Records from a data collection
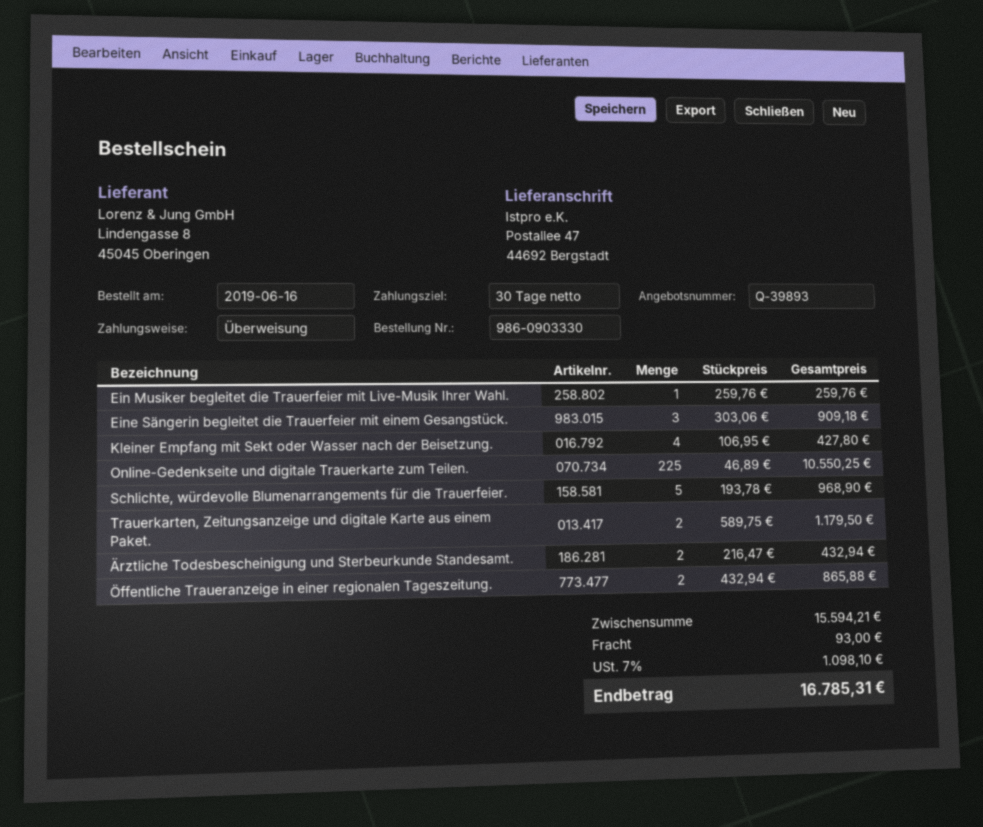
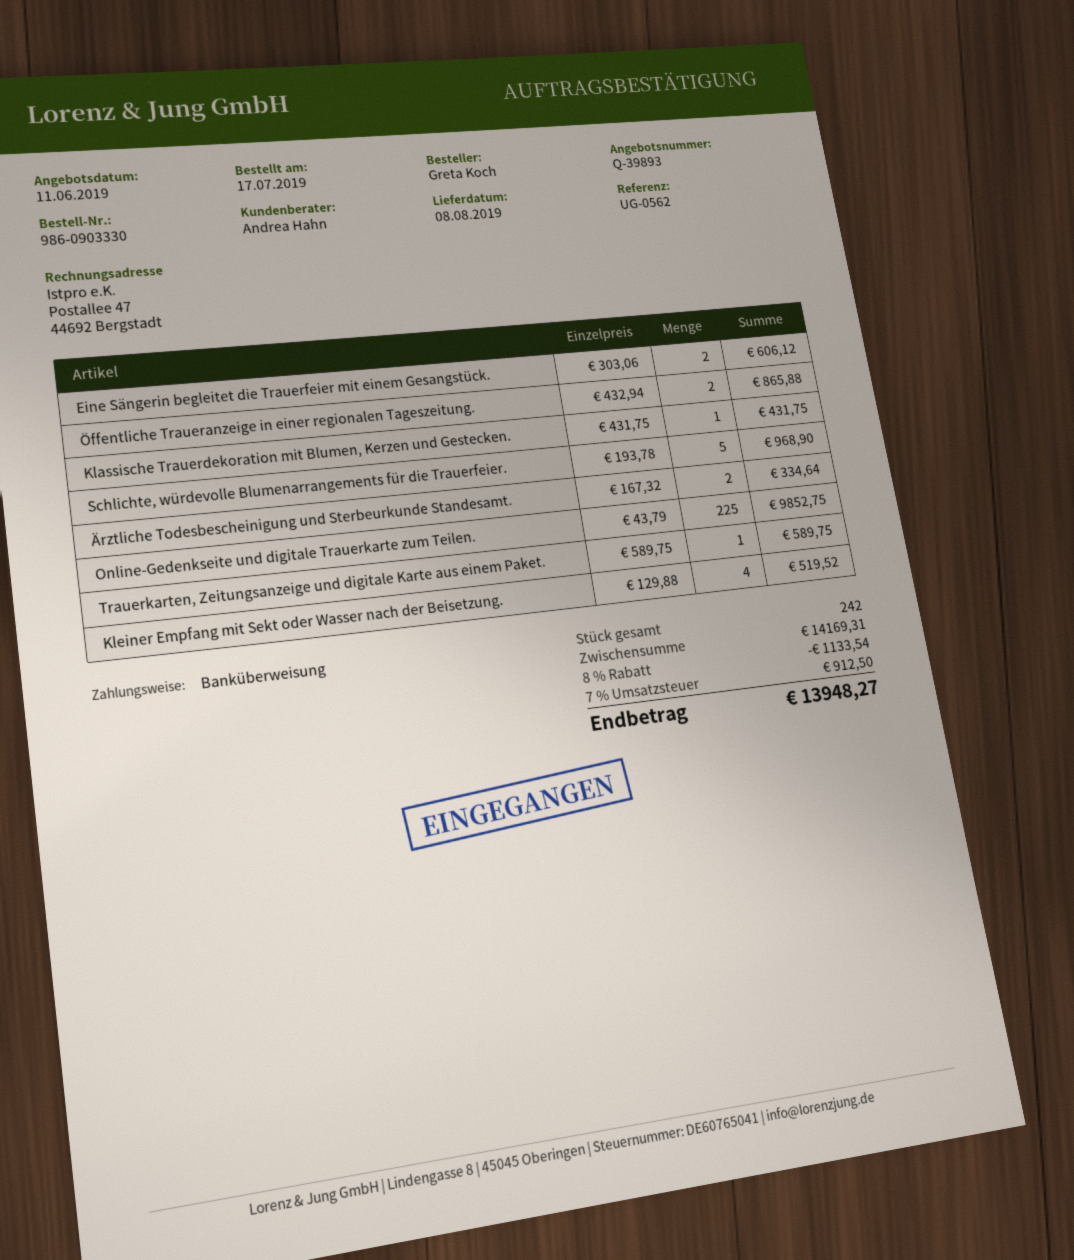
order date: 2019-06-16 -> 2019-07-17
Ein Musiker begleitet die Trauerfeier mit Live-Musik Ihrer Wahl.: 1 x 259.76 = 259.76 -> none
Eine Sängerin begleitet die Trauerfeier mit einem Gesangstück.: 3 x 303.06 = 909.18 -> 2 x 303.06 = 606.12
Kleiner Empfang mit Sekt oder Wasser nach der Beisetzung.: 4 x 106.95 = 427.80 -> 4 x 129.88 = 519.52
Online-Gedenkseite und digitale Trauerkarte zum Teilen.: 225 x 46.89 = 10550.25 -> 225 x 43.79 = 9852.75
Trauerkarten, Zeitungsanzeige und digitale Karte aus einem Paket.: 2 x 589.75 = 1179.50 -> 1 x 589.75 = 589.75
Ärztliche Todesbescheinigung und Sterbeurkunde Standesamt.: 2 x 216.47 = 432.94 -> 2 x 167.32 = 334.64
Klassische Trauerdekoration mit Blumen, Kerzen und Gestecken.: none -> 1 x 431.75 = 431.75
subtotal: 15594.21 -> 14169.31
discount: none -> 8% = 1133.54
shipping: 93.00 -> none
tax: 7% = 1098.10 -> 7% = 912.50
total: 16785.31 -> 13948.27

Exercise objective:
Reproduce the lines above exactly, please, but not the pictures in them.

Response to the task:
order date: 2019-06-16 -> 2019-07-17
Ein Musiker begleitet die Trauerfeier mit Live-Musik Ihrer Wahl.: 1 x 259.76 = 259.76 -> none
Eine Sängerin begleitet die Trauerfeier mit einem Gesangstück.: 3 x 303.06 = 909.18 -> 2 x 303.06 = 606.12
Kleiner Empfang mit Sekt oder Wasser nach der Beisetzung.: 4 x 106.95 = 427.80 -> 4 x 129.88 = 519.52
Online-Gedenkseite und digitale Trauerkarte zum Teilen.: 225 x 46.89 = 10550.25 -> 225 x 43.79 = 9852.75
Trauerkarten, Zeitungsanzeige und digitale Karte aus einem Paket.: 2 x 589.75 = 1179.50 -> 1 x 589.75 = 589.75
Ärztliche Todesbescheinigung und Sterbeurkunde Standesamt.: 2 x 216.47 = 432.94 -> 2 x 167.32 = 334.64
Klassische Trauerdekoration mit Blumen, Kerzen und Gestecken.: none -> 1 x 431.75 = 431.75
subtotal: 15594.21 -> 14169.31
discount: none -> 8% = 1133.54
shipping: 93.00 -> none
tax: 7% = 1098.10 -> 7% = 912.50
total: 16785.31 -> 13948.27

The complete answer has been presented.